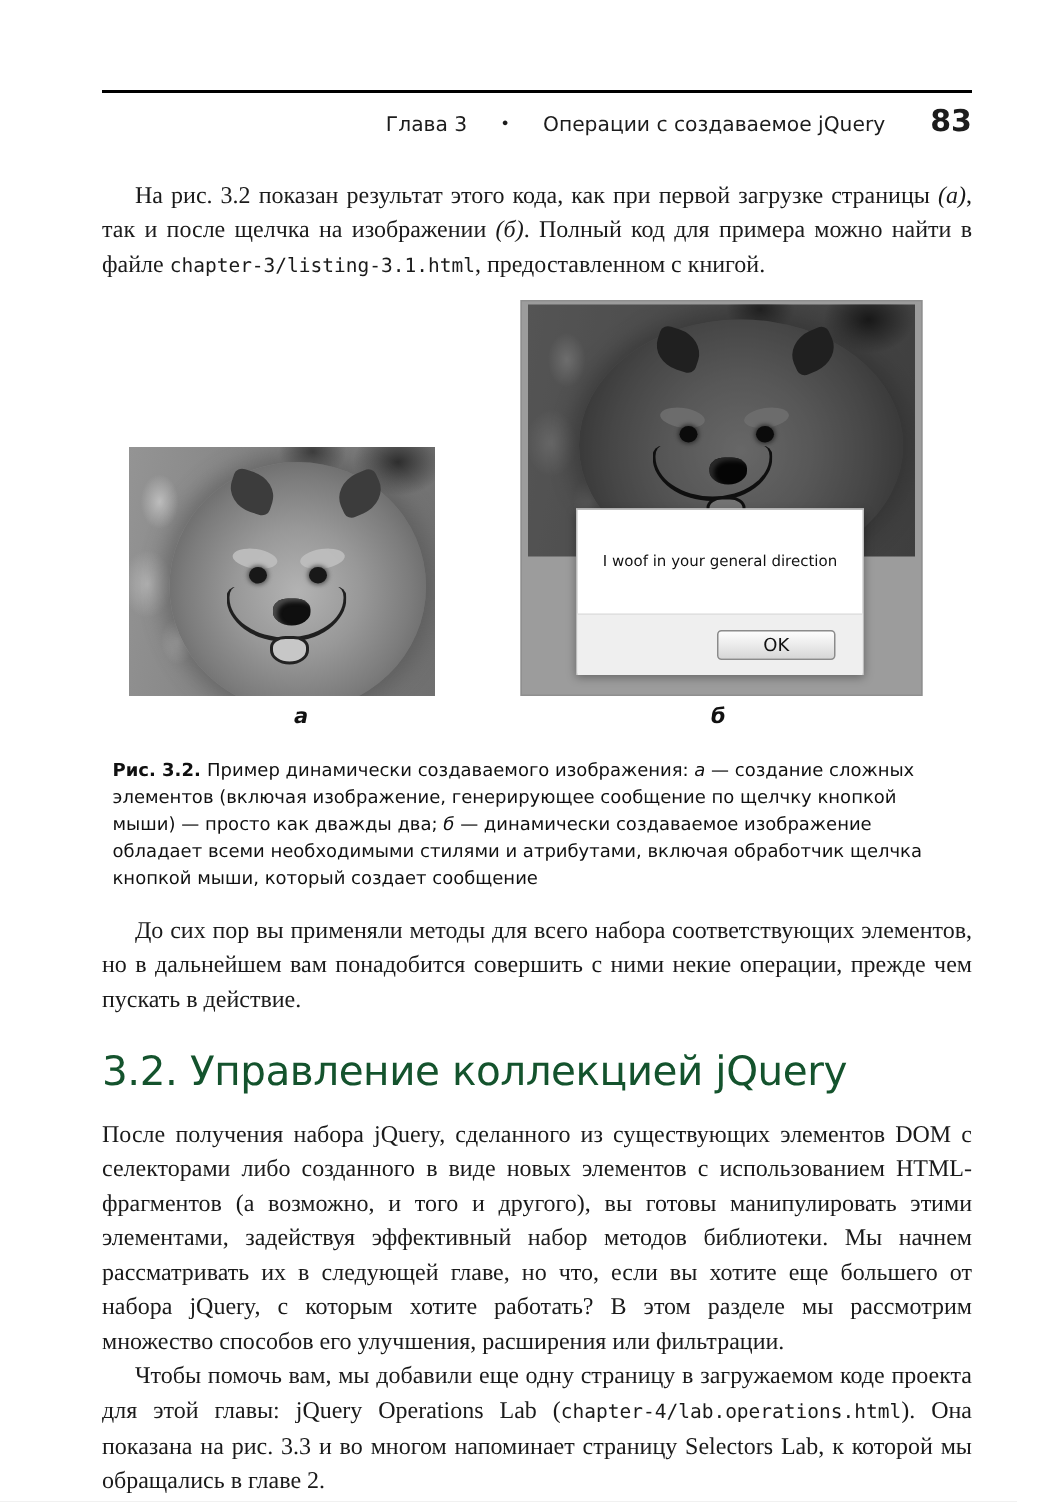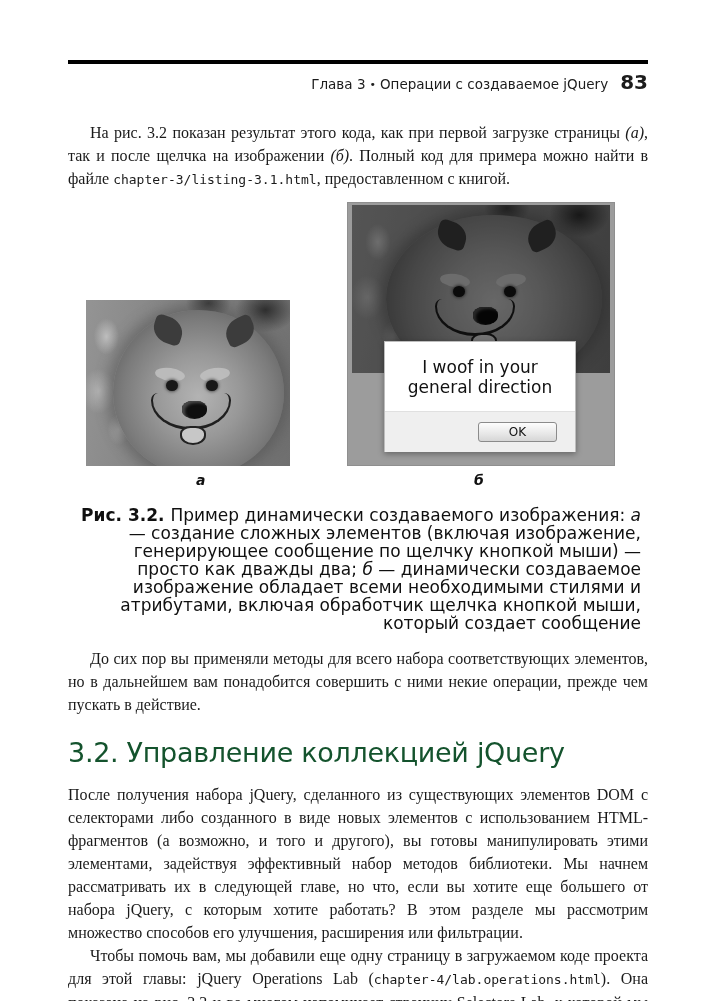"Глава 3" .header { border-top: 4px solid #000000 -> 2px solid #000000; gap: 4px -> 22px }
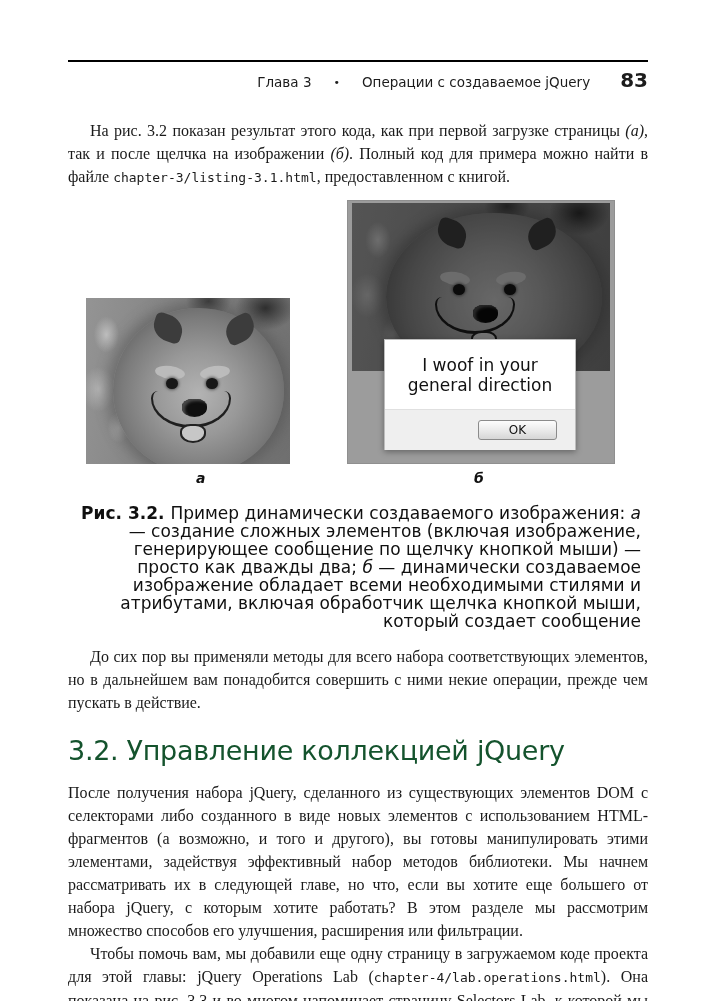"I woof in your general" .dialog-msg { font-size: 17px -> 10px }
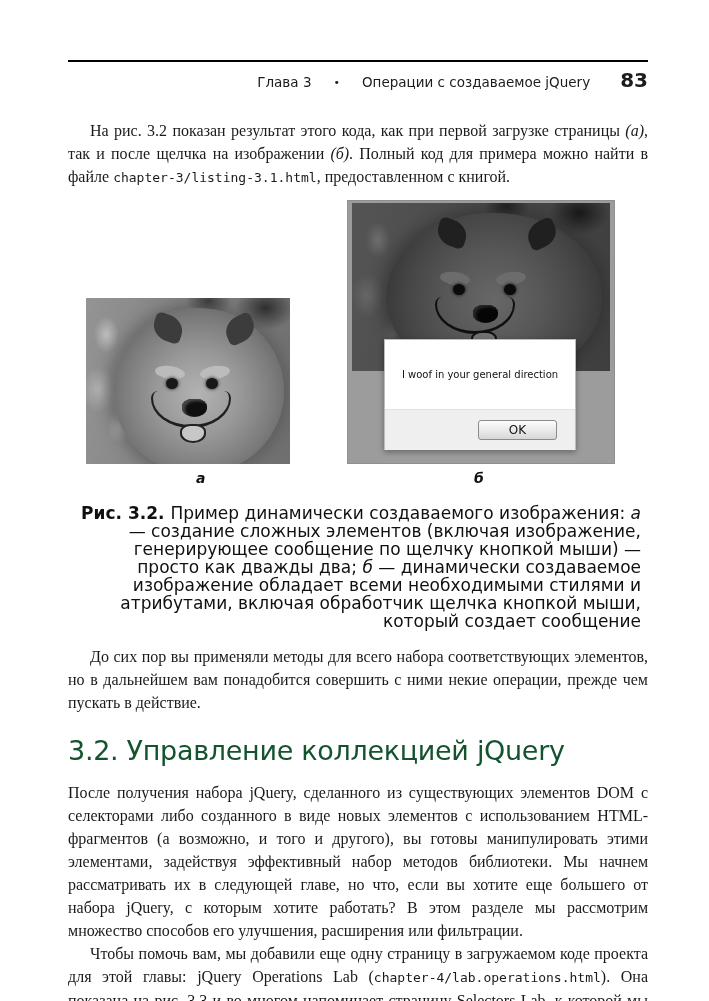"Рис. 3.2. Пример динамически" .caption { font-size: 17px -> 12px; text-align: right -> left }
--
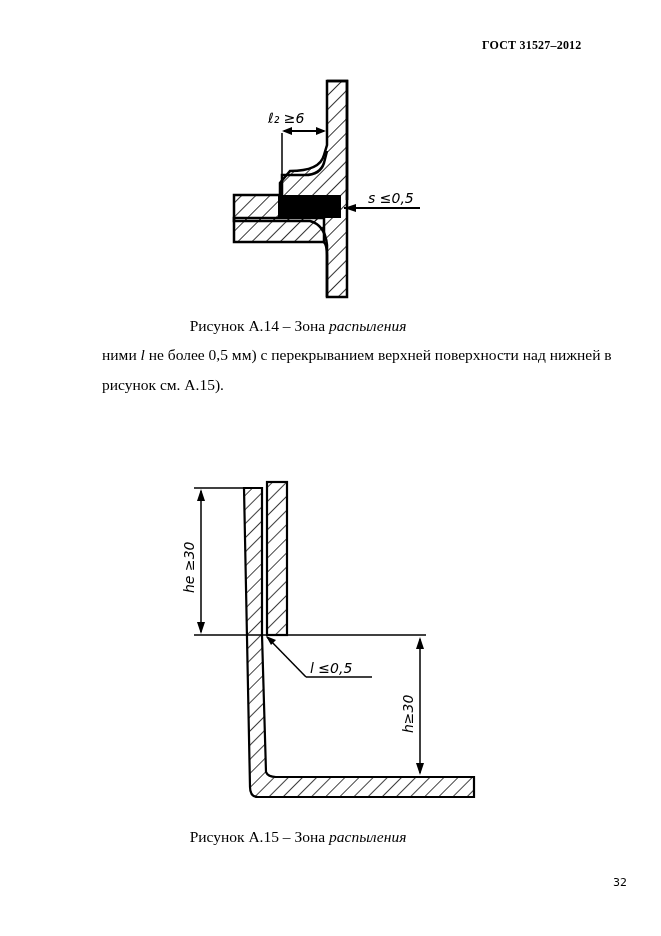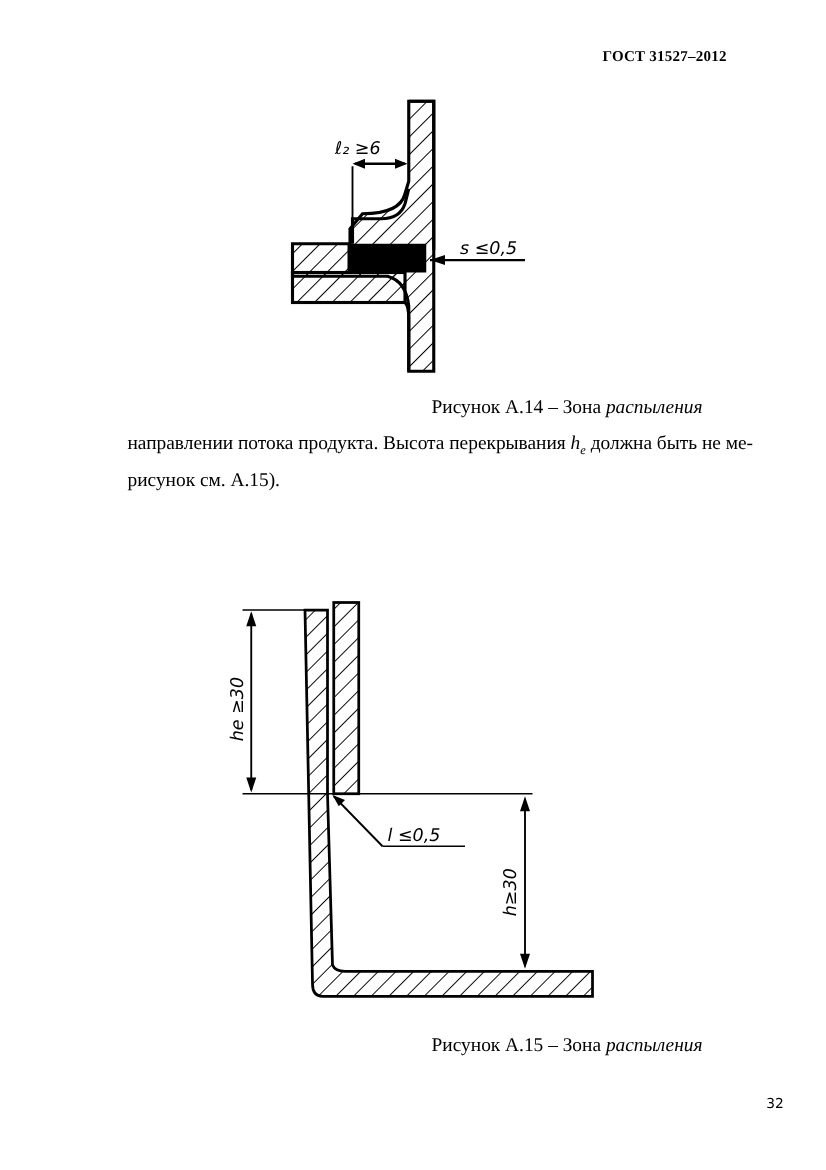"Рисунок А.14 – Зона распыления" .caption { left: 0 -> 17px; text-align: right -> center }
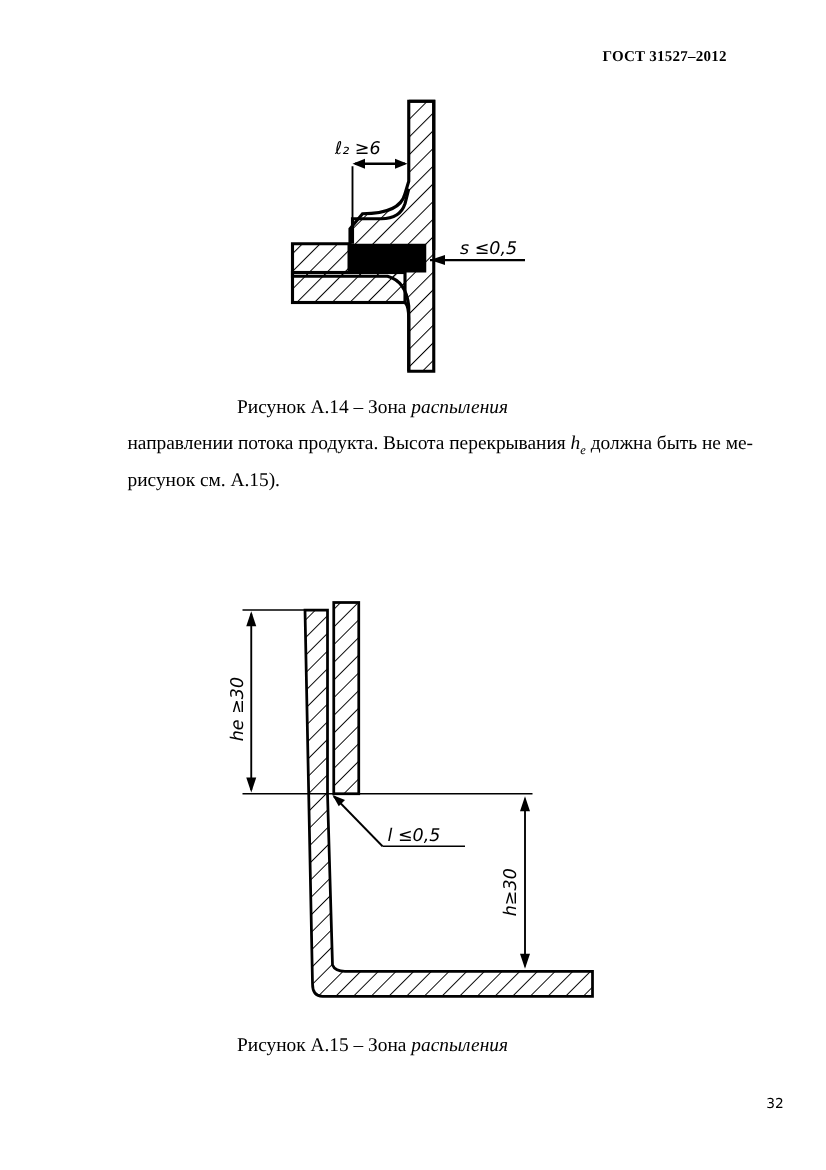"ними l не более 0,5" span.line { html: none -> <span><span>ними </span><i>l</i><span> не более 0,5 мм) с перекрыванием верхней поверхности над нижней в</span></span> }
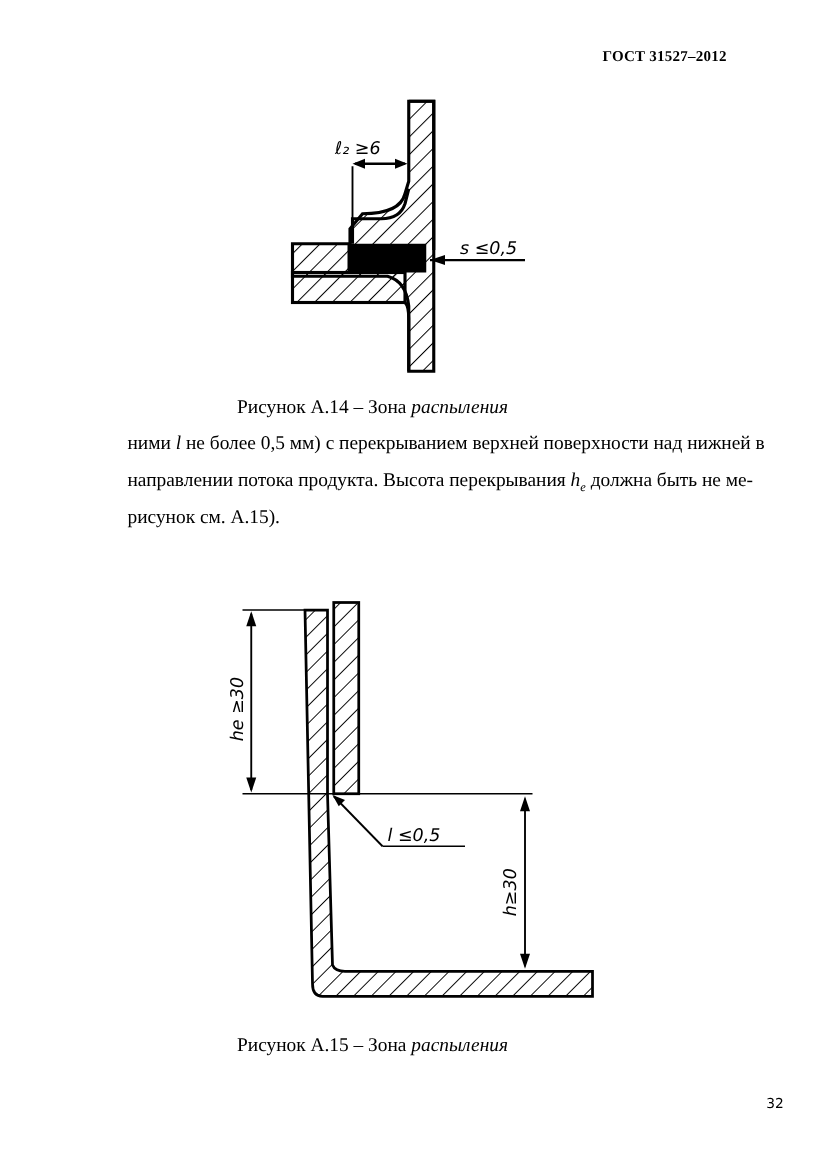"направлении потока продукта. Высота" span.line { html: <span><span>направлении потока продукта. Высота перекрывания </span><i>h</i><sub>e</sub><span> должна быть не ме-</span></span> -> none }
* * *
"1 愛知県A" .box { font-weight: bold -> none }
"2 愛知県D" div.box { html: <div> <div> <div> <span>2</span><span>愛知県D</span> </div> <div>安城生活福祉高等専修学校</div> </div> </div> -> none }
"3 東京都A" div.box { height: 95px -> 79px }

→ **Task**:
Taking the material above, extract exactly and only the lines from the line with "font-weight: bold ->" to the line with "height: 95px ->", inclusive of both.

→ **Result of this exercise**:
"1 愛知県A" .box { font-weight: bold -> none }
"2 愛知県D" div.box { html: <div> <div> <div> <span>2</span><span>愛知県D</span> </div> <div>安城生活福祉高等専修学校</div> </div> </div> -> none }
"3 東京都A" div.box { height: 95px -> 79px }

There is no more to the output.